EXTRACTED INFORMATION →
::::::

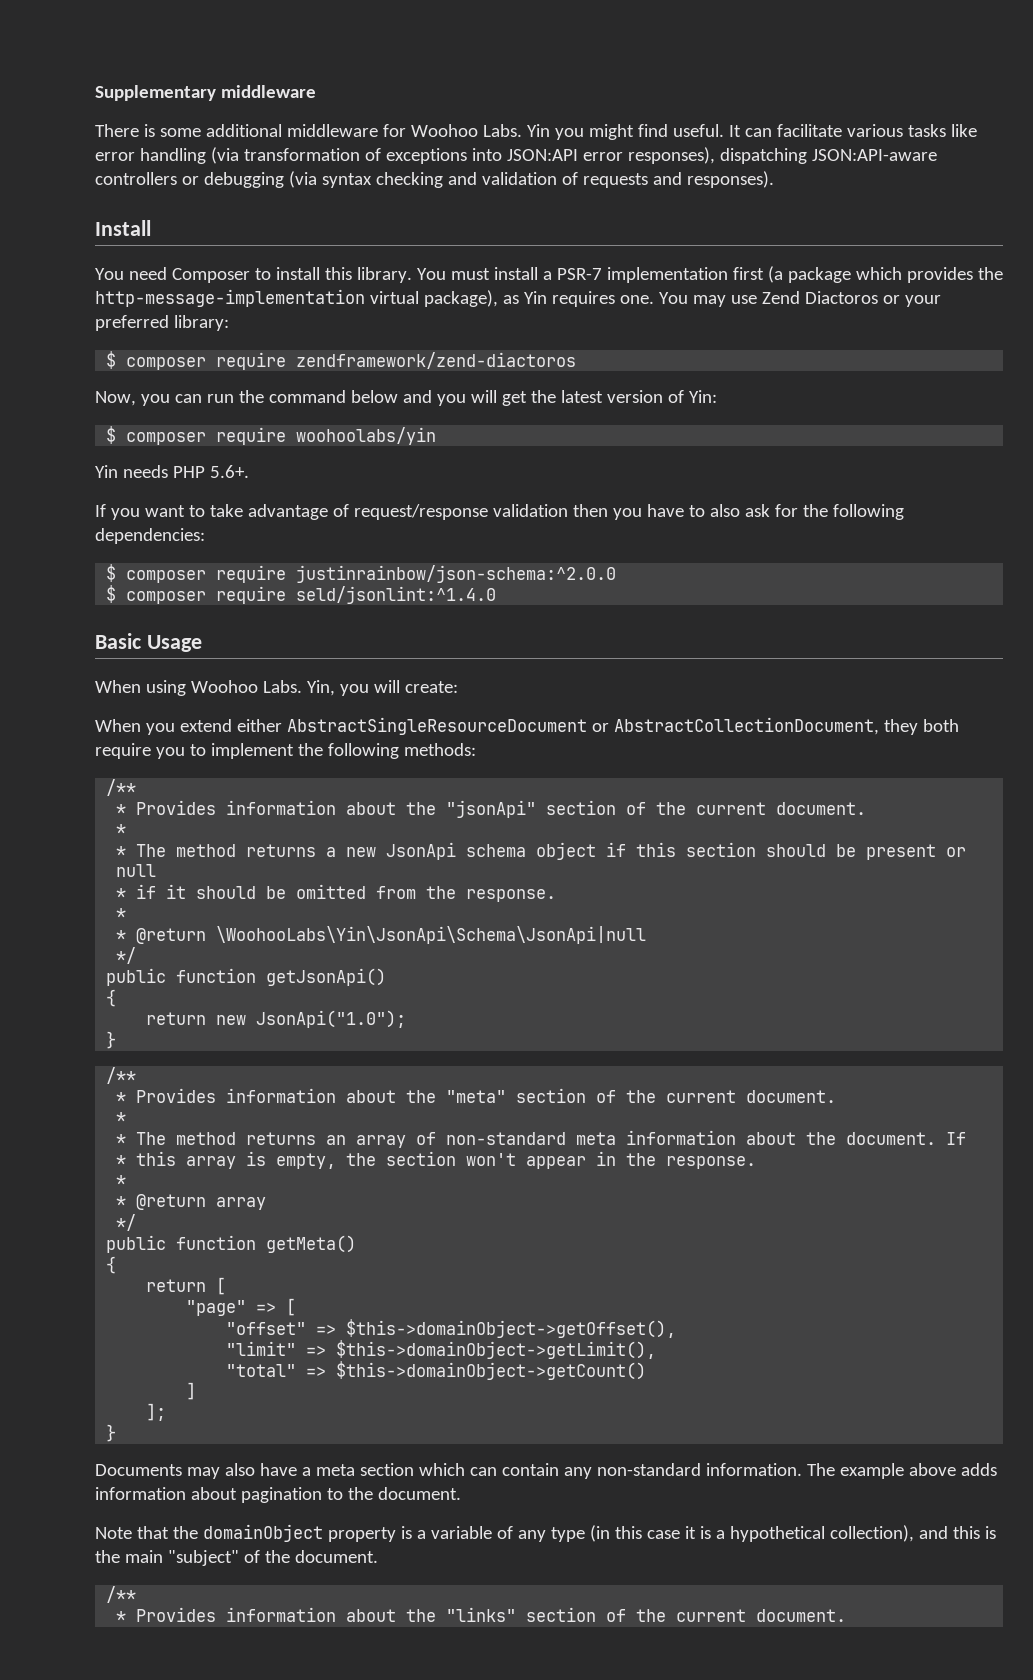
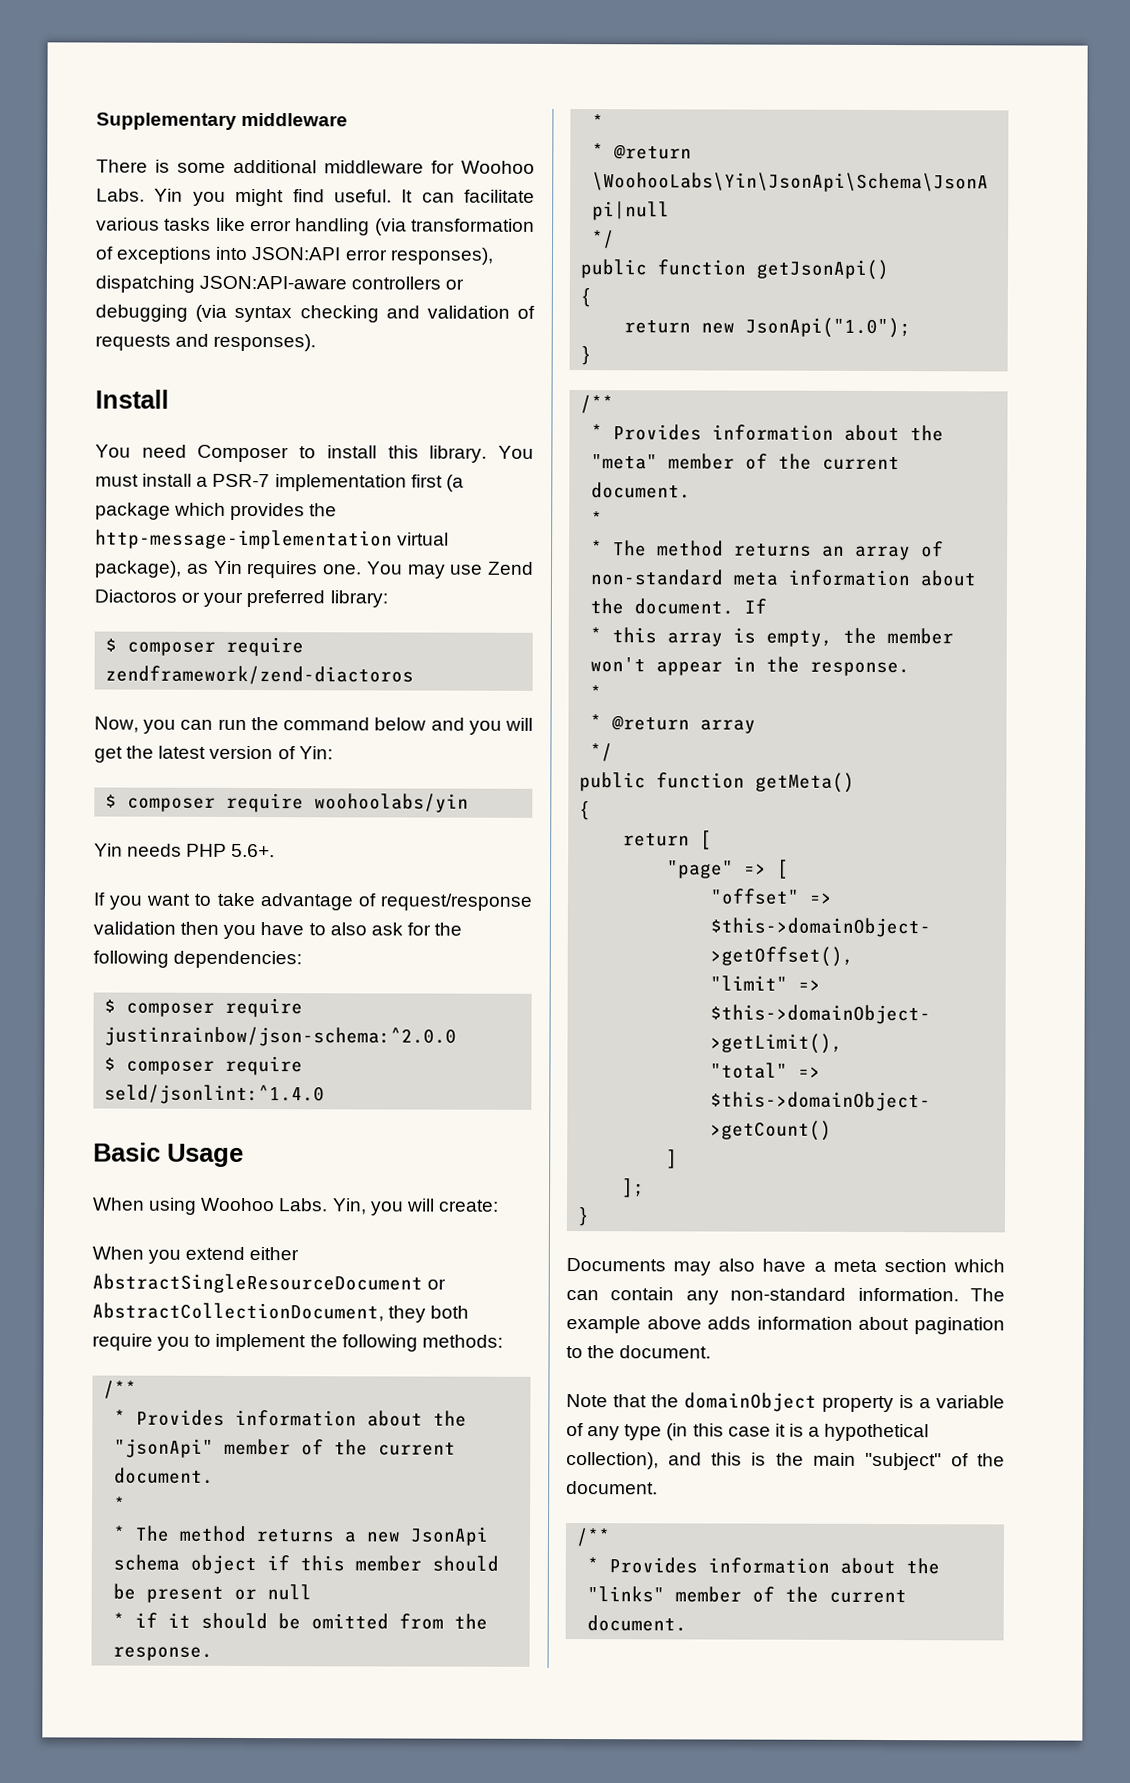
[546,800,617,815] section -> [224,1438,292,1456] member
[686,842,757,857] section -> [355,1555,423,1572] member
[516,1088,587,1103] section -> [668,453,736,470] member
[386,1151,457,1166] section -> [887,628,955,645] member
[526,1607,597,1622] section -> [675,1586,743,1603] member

::::::

Each record needs to be reproduced exactly, and no image should be carried over.

[546,800,617,815] section -> [224,1438,292,1456] member
[686,842,757,857] section -> [355,1555,423,1572] member
[516,1088,587,1103] section -> [668,453,736,470] member
[386,1151,457,1166] section -> [887,628,955,645] member
[526,1607,597,1622] section -> [675,1586,743,1603] member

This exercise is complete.